→ **Brief**: The task calls for each record to be given again exactly.

→ **Front-end code edit data**:
= Beginning of Section =

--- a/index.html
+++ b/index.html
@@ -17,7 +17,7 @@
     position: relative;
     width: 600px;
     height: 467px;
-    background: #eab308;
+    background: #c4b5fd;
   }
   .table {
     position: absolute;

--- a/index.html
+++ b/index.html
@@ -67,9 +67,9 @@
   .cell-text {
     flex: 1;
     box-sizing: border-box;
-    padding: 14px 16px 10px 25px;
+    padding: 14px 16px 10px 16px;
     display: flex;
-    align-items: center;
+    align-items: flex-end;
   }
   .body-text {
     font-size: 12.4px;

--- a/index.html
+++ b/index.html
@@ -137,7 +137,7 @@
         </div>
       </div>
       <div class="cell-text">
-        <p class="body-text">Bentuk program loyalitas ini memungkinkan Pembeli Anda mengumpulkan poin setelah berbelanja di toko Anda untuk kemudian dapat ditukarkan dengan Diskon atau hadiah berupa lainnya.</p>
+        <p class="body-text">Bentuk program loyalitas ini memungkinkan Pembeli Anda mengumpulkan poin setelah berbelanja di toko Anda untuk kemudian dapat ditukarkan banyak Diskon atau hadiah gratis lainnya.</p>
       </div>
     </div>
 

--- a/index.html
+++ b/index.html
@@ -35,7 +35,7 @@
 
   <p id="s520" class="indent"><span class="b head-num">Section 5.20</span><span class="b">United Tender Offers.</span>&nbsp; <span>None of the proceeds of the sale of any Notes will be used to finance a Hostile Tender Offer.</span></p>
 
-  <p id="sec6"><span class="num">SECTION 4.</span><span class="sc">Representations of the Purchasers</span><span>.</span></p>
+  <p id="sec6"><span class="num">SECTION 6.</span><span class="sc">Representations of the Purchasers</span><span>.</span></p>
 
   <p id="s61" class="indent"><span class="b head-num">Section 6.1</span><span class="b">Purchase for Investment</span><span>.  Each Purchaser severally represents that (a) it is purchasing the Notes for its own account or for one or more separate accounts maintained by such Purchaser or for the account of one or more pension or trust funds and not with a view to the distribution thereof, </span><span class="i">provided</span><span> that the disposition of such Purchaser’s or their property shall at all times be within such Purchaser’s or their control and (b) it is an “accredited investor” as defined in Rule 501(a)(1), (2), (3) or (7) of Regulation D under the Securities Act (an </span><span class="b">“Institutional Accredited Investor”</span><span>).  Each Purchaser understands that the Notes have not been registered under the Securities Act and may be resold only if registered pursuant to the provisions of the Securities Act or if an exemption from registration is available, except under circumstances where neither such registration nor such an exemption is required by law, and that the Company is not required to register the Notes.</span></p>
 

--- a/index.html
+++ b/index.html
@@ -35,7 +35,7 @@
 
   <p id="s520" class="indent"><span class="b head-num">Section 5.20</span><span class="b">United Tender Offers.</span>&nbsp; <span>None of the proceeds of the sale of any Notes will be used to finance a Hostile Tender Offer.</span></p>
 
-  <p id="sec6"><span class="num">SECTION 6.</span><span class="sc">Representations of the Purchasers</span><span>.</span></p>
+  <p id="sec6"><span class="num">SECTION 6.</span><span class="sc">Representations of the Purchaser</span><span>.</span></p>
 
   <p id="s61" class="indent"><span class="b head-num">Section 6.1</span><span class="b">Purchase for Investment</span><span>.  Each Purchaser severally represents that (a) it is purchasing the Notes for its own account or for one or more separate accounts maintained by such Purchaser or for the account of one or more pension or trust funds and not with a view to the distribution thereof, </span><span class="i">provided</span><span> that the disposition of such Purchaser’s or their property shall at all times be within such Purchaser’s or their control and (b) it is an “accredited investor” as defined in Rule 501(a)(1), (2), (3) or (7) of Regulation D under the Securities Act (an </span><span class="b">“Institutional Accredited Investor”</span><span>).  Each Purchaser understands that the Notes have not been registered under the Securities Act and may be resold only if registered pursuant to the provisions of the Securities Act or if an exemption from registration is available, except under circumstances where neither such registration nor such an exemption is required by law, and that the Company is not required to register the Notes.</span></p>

= End of Section =

→ **Exercise result**:
--- a/index.html
+++ b/index.html
@@ -17,7 +17,7 @@
     position: relative;
     width: 600px;
     height: 467px;
-    background: #eab308;
+    background: #c4b5fd;
   }
   .table {
     position: absolute;

--- a/index.html
+++ b/index.html
@@ -67,9 +67,9 @@
   .cell-text {
     flex: 1;
     box-sizing: border-box;
-    padding: 14px 16px 10px 25px;
+    padding: 14px 16px 10px 16px;
     display: flex;
-    align-items: center;
+    align-items: flex-end;
   }
   .body-text {
     font-size: 12.4px;

--- a/index.html
+++ b/index.html
@@ -137,7 +137,7 @@
         </div>
       </div>
       <div class="cell-text">
-        <p class="body-text">Bentuk program loyalitas ini memungkinkan Pembeli Anda mengumpulkan poin setelah berbelanja di toko Anda untuk kemudian dapat ditukarkan dengan Diskon atau hadiah berupa lainnya.</p>
+        <p class="body-text">Bentuk program loyalitas ini memungkinkan Pembeli Anda mengumpulkan poin setelah berbelanja di toko Anda untuk kemudian dapat ditukarkan banyak Diskon atau hadiah gratis lainnya.</p>
       </div>
     </div>
 

--- a/index.html
+++ b/index.html
@@ -35,7 +35,7 @@
 
   <p id="s520" class="indent"><span class="b head-num">Section 5.20</span><span class="b">United Tender Offers.</span>&nbsp; <span>None of the proceeds of the sale of any Notes will be used to finance a Hostile Tender Offer.</span></p>
 
-  <p id="sec6"><span class="num">SECTION 4.</span><span class="sc">Representations of the Purchasers</span><span>.</span></p>
+  <p id="sec6"><span class="num">SECTION 6.</span><span class="sc">Representations of the Purchasers</span><span>.</span></p>
 
   <p id="s61" class="indent"><span class="b head-num">Section 6.1</span><span class="b">Purchase for Investment</span><span>.  Each Purchaser severally represents that (a) it is purchasing the Notes for its own account or for one or more separate accounts maintained by such Purchaser or for the account of one or more pension or trust funds and not with a view to the distribution thereof, </span><span class="i">provided</span><span> that the disposition of such Purchaser’s or their property shall at all times be within such Purchaser’s or their control and (b) it is an “accredited investor” as defined in Rule 501(a)(1), (2), (3) or (7) of Regulation D under the Securities Act (an </span><span class="b">“Institutional Accredited Investor”</span><span>).  Each Purchaser understands that the Notes have not been registered under the Securities Act and may be resold only if registered pursuant to the provisions of the Securities Act or if an exemption from registration is available, except under circumstances where neither such registration nor such an exemption is required by law, and that the Company is not required to register the Notes.</span></p>
 

--- a/index.html
+++ b/index.html
@@ -35,7 +35,7 @@
 
   <p id="s520" class="indent"><span class="b head-num">Section 5.20</span><span class="b">United Tender Offers.</span>&nbsp; <span>None of the proceeds of the sale of any Notes will be used to finance a Hostile Tender Offer.</span></p>
 
-  <p id="sec6"><span class="num">SECTION 6.</span><span class="sc">Representations of the Purchasers</span><span>.</span></p>
+  <p id="sec6"><span class="num">SECTION 6.</span><span class="sc">Representations of the Purchaser</span><span>.</span></p>
 
   <p id="s61" class="indent"><span class="b head-num">Section 6.1</span><span class="b">Purchase for Investment</span><span>.  Each Purchaser severally represents that (a) it is purchasing the Notes for its own account or for one or more separate accounts maintained by such Purchaser or for the account of one or more pension or trust funds and not with a view to the distribution thereof, </span><span class="i">provided</span><span> that the disposition of such Purchaser’s or their property shall at all times be within such Purchaser’s or their control and (b) it is an “accredited investor” as defined in Rule 501(a)(1), (2), (3) or (7) of Regulation D under the Securities Act (an </span><span class="b">“Institutional Accredited Investor”</span><span>).  Each Purchaser understands that the Notes have not been registered under the Securities Act and may be resold only if registered pursuant to the provisions of the Securities Act or if an exemption from registration is available, except under circumstances where neither such registration nor such an exemption is required by law, and that the Company is not required to register the Notes.</span></p>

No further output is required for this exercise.